DCP was not superior to AFP in the early detection of HCC in patients with advanced hepatitis C and neither AFP alone, DCP alone, nor the combination of AFP and DCP was sufficiently accurate to be used for HCC surveillance. The combination of both markers enhanced the sensitivity, indicating that these two markers are complementary. Therefore, prospective studies should be conducted to determine if combining both markers will improve the detection of early HCC and to establish the optimal cutoff values that should be used for patient recall and further testing.
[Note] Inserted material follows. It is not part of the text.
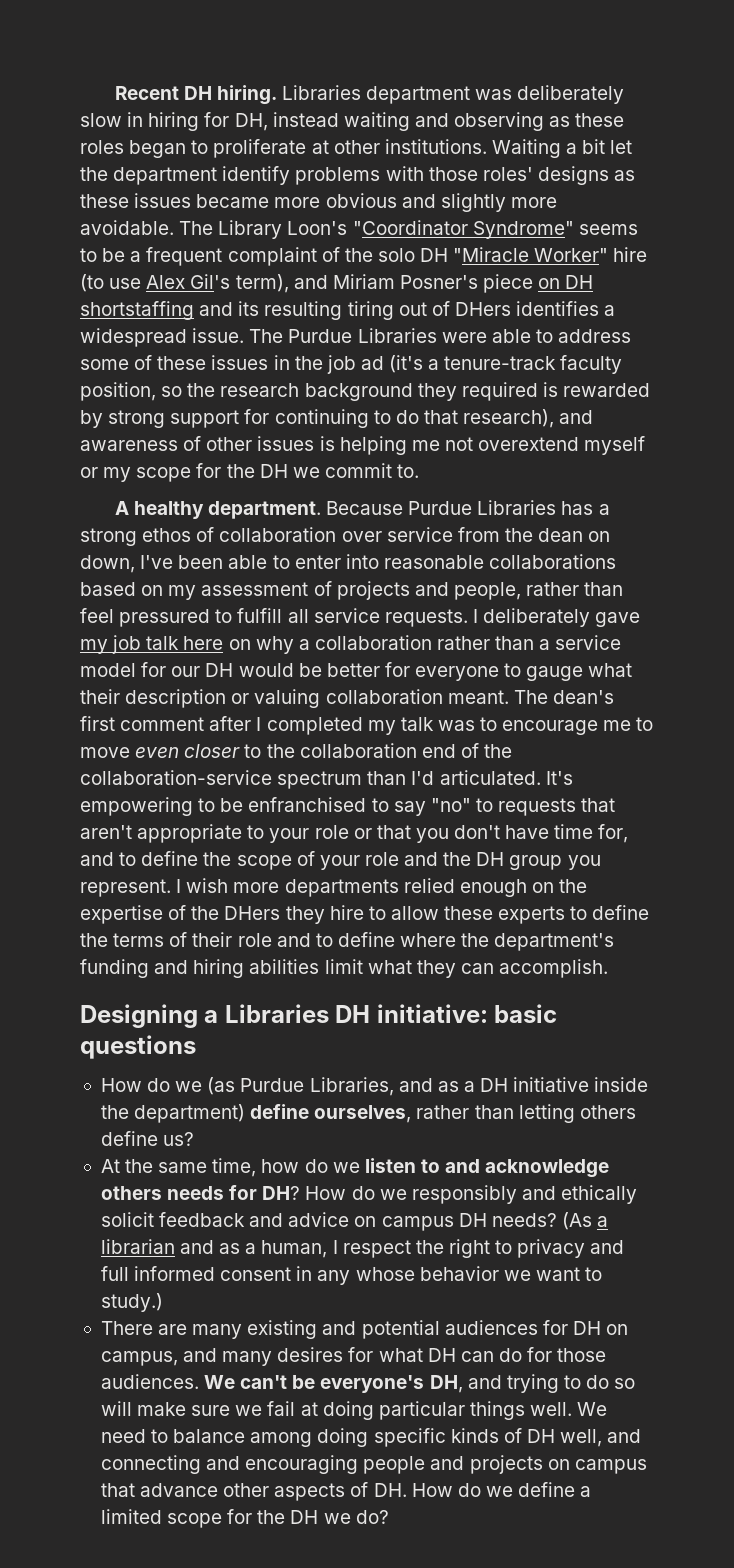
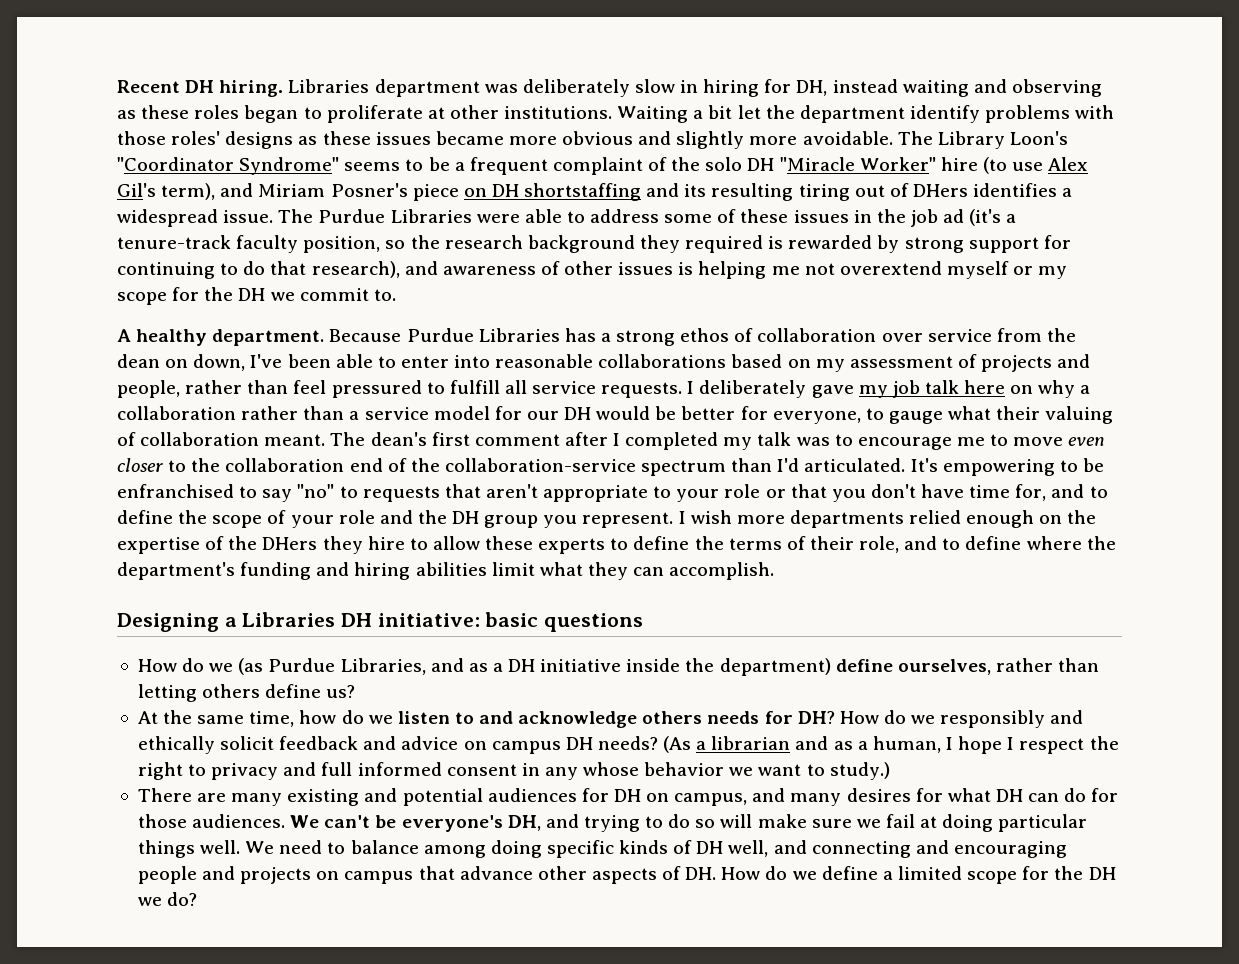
[415,666,500,681] everyone -> [772,411,861,424] everyone,
[125,689,321,708] description or valuing -> [1045,406,1114,424] [117,432,136,446] valuing of
[237,933,272,947] role -> [859,536,900,553] role,
(338, 1247) none -> [958,736,1015,754] hope I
"Until better serum markers are available, ultrasonography remains the preferred tool for HCC surveillance. However, reliable biomarkers to complement ultrasound may improve the detection of early HCC in clinical practice where interpretation of ultrasound is variable," added Dr. Lok; in this study, diagnosis of early HCC was triggered by surveillance ultrasound in only 58 percent of patients.

Liver cancer is the sixth most common malignancy and the third most common cause of cancer-related death worldwide. The incidence of HCC in the U.S. is increasing and is largely attributed to hepatitis C. While the survival of patients with most malignancies has improved over the last decade, five-year survival of patients with HCC has remained less than 10 percent. The poor outcome of patients with HCC is related to late detection with more than two-thirds of patients diagnosed at advanced stages of disease. A major problem with HCC surveillance is the lack of reliable biomarkers. While AFP is the most widely used biomarker for HCC surveillance, experience with DCP is limited.